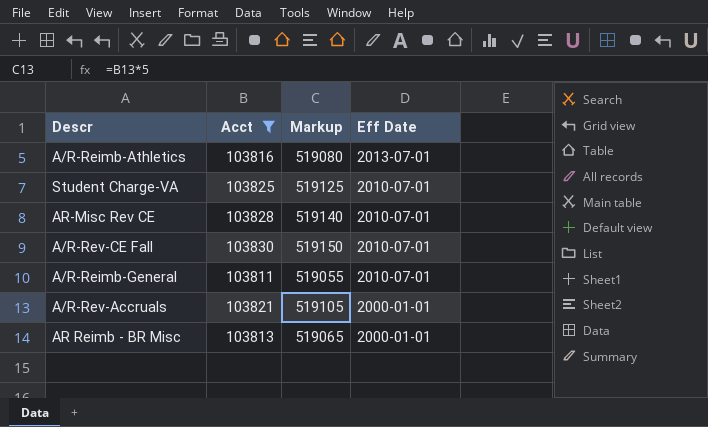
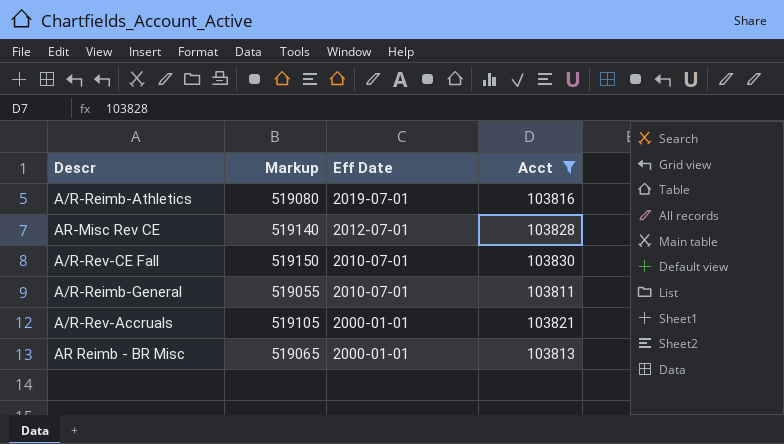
column Acct | position: 2 -> 4
row Student Charge-VA: 103825 | 519125 | 2010-07-01 -> none
A/R-Reimb-Athletics | Eff Date: 2013-07-01 -> 2019-07-01
AR-Misc Rev CE | Eff Date: 2010-07-01 -> 2012-07-01

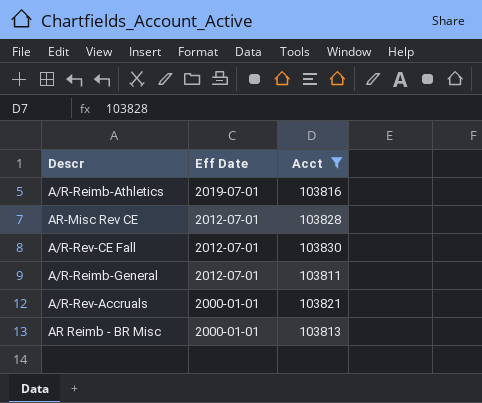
column Markup | formula: [Acct] * 5 -> none
A/R-Rev-CE Fall | Eff Date: 2010-07-01 -> 2012-07-01
A/R-Reimb-General | Eff Date: 2010-07-01 -> 2012-07-01

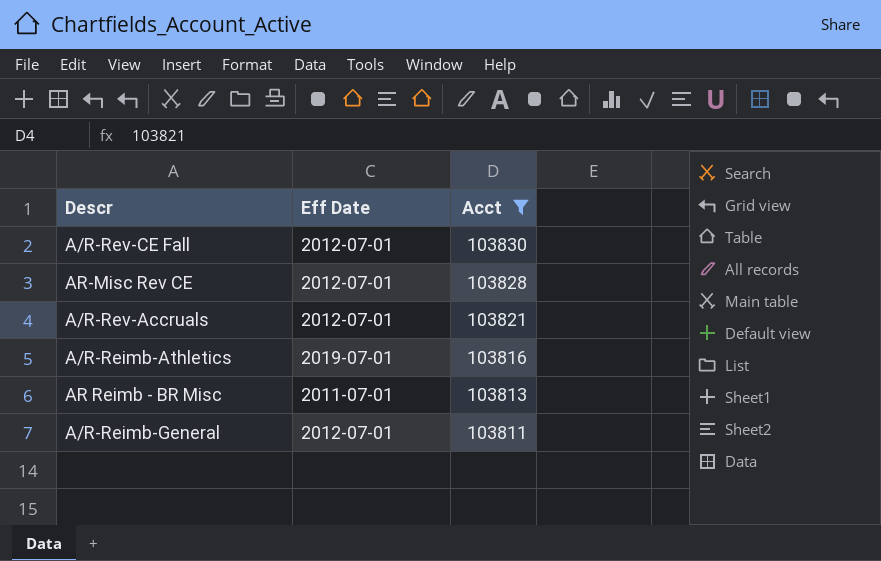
row order: Eff Date descending -> Acct descending
A/R-Rev-Accruals | Eff Date: 2000-01-01 -> 2012-07-01
AR Reimb - BR Misc | Eff Date: 2000-01-01 -> 2011-07-01

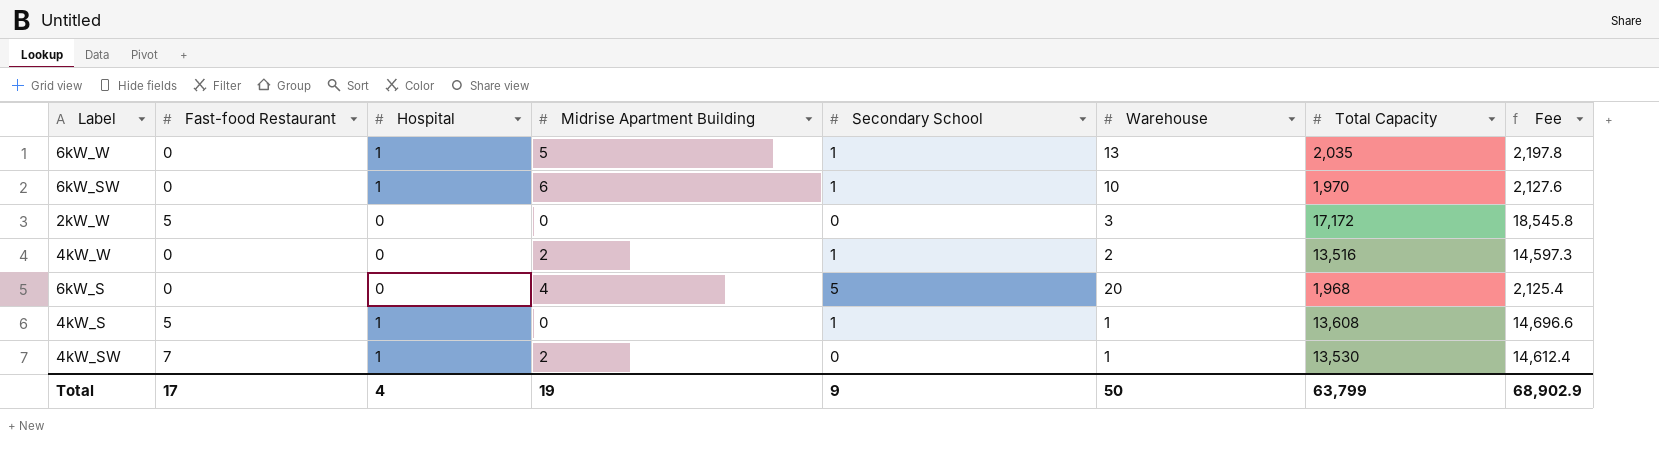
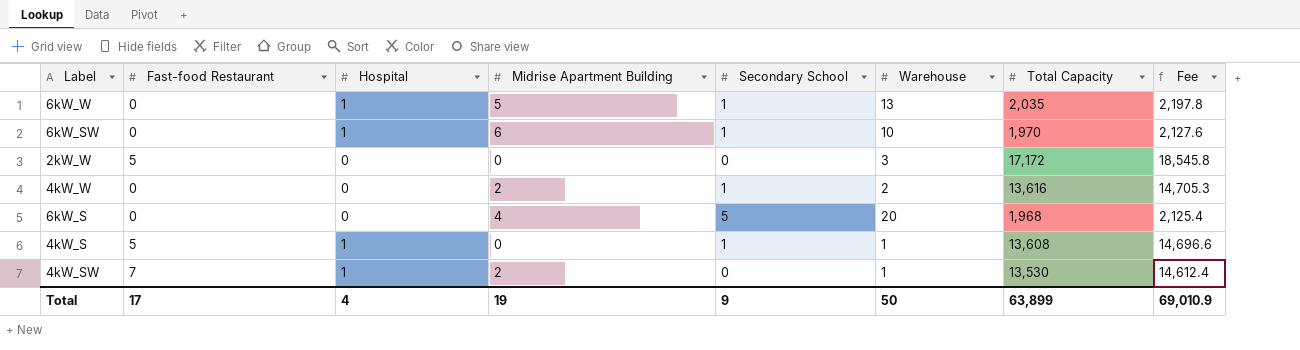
4kW_W | Total Capacity: 13,516 -> 13,616
4kW_W | Fee: 14,597.3 -> 14,705.3
Total | Total Capacity: 63,799 -> 63,899
Total | Fee: 68,902.9 -> 69,010.9

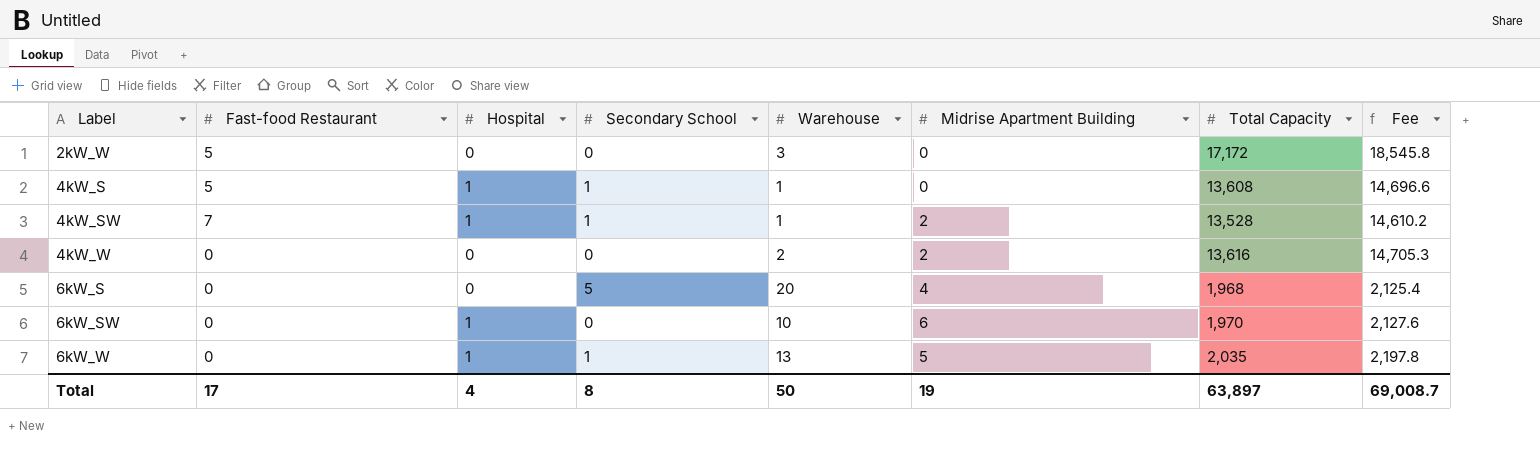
row order: none -> Label ascending
column Midrise Apartment Building | position: 4 -> 6
4kW_SW | Secondary School: 0 -> 1
4kW_SW | Total Capacity: 13,530 -> 13,528
4kW_SW | Fee: 14,612.4 -> 14,610.2
4kW_W | Secondary School: 1 -> 0
6kW_SW | Secondary School: 1 -> 0
Total | Secondary School: 9 -> 8
Total | Total Capacity: 63,899 -> 63,897
Total | Fee: 69,010.9 -> 69,008.7

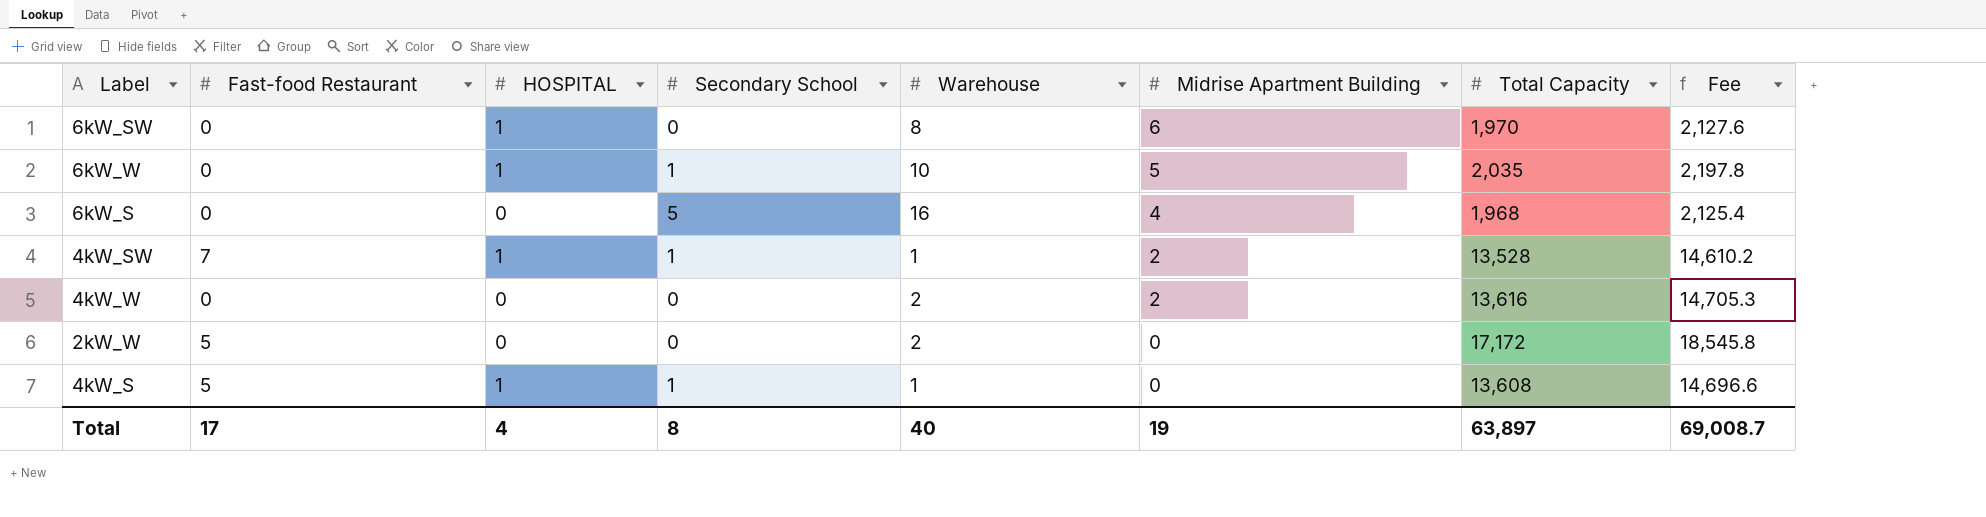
row order: Label ascending -> Midrise Apartment Building descending
column name: Hospital -> HOSPITAL
6kW_SW | Warehouse: 10 -> 8
6kW_W | Warehouse: 13 -> 10
6kW_S | Warehouse: 20 -> 16
2kW_W | Warehouse: 3 -> 2
Total | Warehouse: 50 -> 40

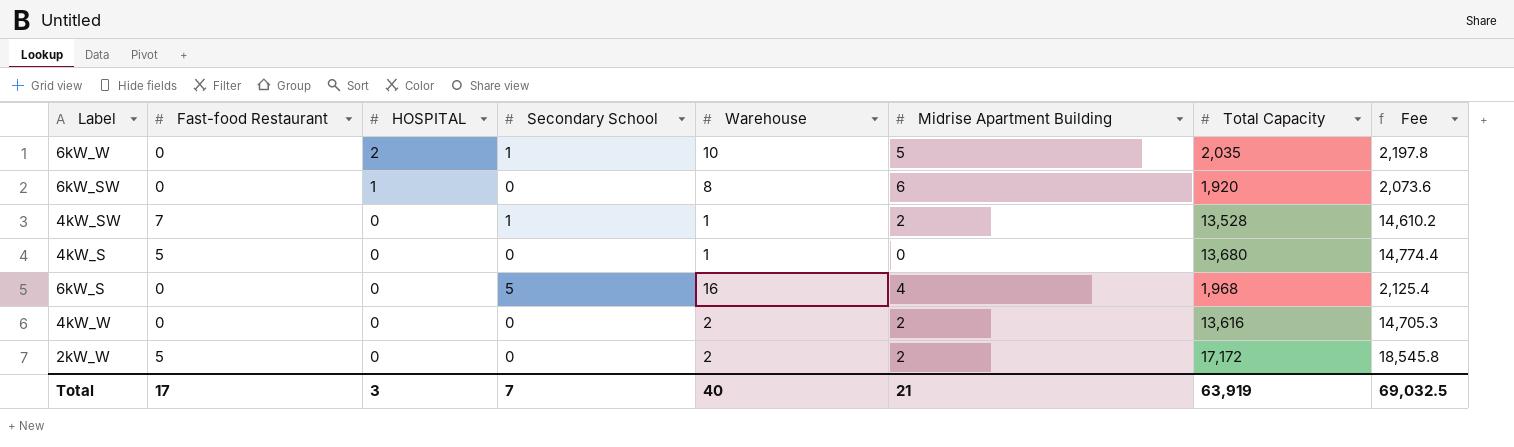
row order: Midrise Apartment Building descending -> HOSPITAL descending
6kW_W | HOSPITAL: 1 -> 2
6kW_SW | Total Capacity: 1,970 -> 1,920
6kW_SW | Fee: 2,127.6 -> 2,073.6
4kW_SW | HOSPITAL: 1 -> 0
4kW_S | HOSPITAL: 1 -> 0
4kW_S | Secondary School: 1 -> 0
4kW_S | Total Capacity: 13,608 -> 13,680
4kW_S | Fee: 14,696.6 -> 14,774.4
2kW_W | Midrise Apartment Building: 0 -> 2
Total | HOSPITAL: 4 -> 3
Total | Secondary School: 8 -> 7
Total | Midrise Apartment Building: 19 -> 21
Total | Total Capacity: 63,897 -> 63,919
Total | Fee: 69,008.7 -> 69,032.5

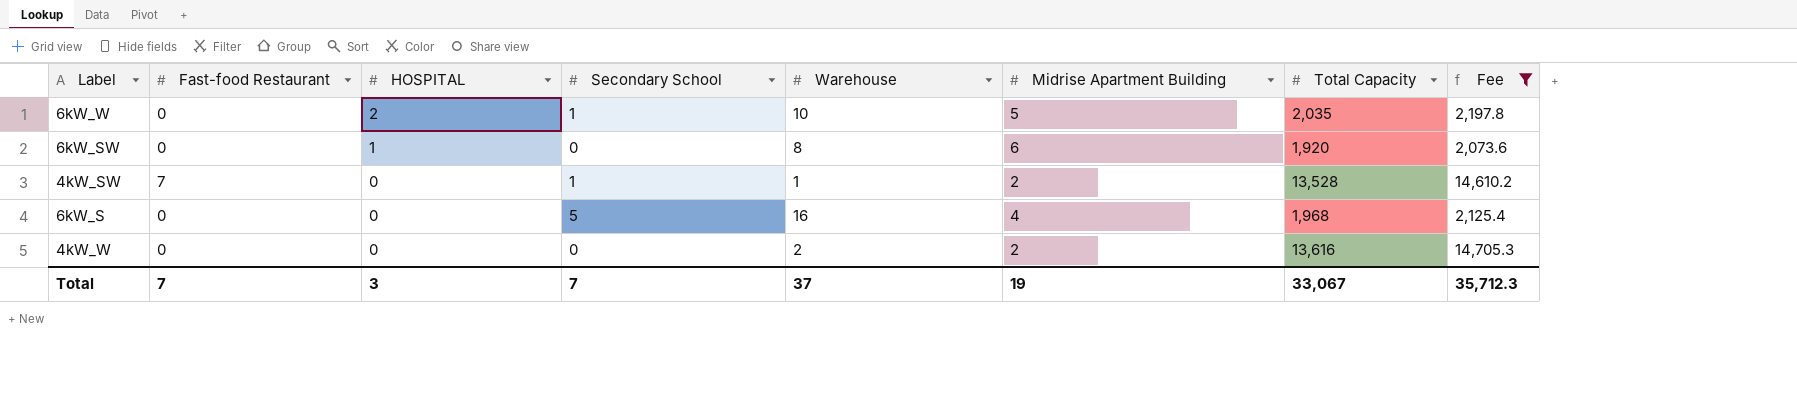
filter: none -> Fee <= 14,705.3
Total | Fast-food Restaurant: 17 -> 7
Total | Warehouse: 40 -> 37
Total | Midrise Apartment Building: 21 -> 19
Total | Total Capacity: 63,919 -> 33,067
Total | Fee: 69,032.5 -> 35,712.3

● What you need to do
Copy only this from above: the line containing "4kW_W | Secondary School: 1 -> 0", the line containing "6kW_W | HOSPITAL: 1 -> 2", and all lines between, printed exactly. Leave out the pictures.

● Solution to this task
4kW_W | Secondary School: 1 -> 0
6kW_SW | Secondary School: 1 -> 0
Total | Secondary School: 9 -> 8
Total | Total Capacity: 63,899 -> 63,897
Total | Fee: 69,010.9 -> 69,008.7

row order: Label ascending -> Midrise Apartment Building descending
column name: Hospital -> HOSPITAL
6kW_SW | Warehouse: 10 -> 8
6kW_W | Warehouse: 13 -> 10
6kW_S | Warehouse: 20 -> 16
2kW_W | Warehouse: 3 -> 2
Total | Warehouse: 50 -> 40

row order: Midrise Apartment Building descending -> HOSPITAL descending
6kW_W | HOSPITAL: 1 -> 2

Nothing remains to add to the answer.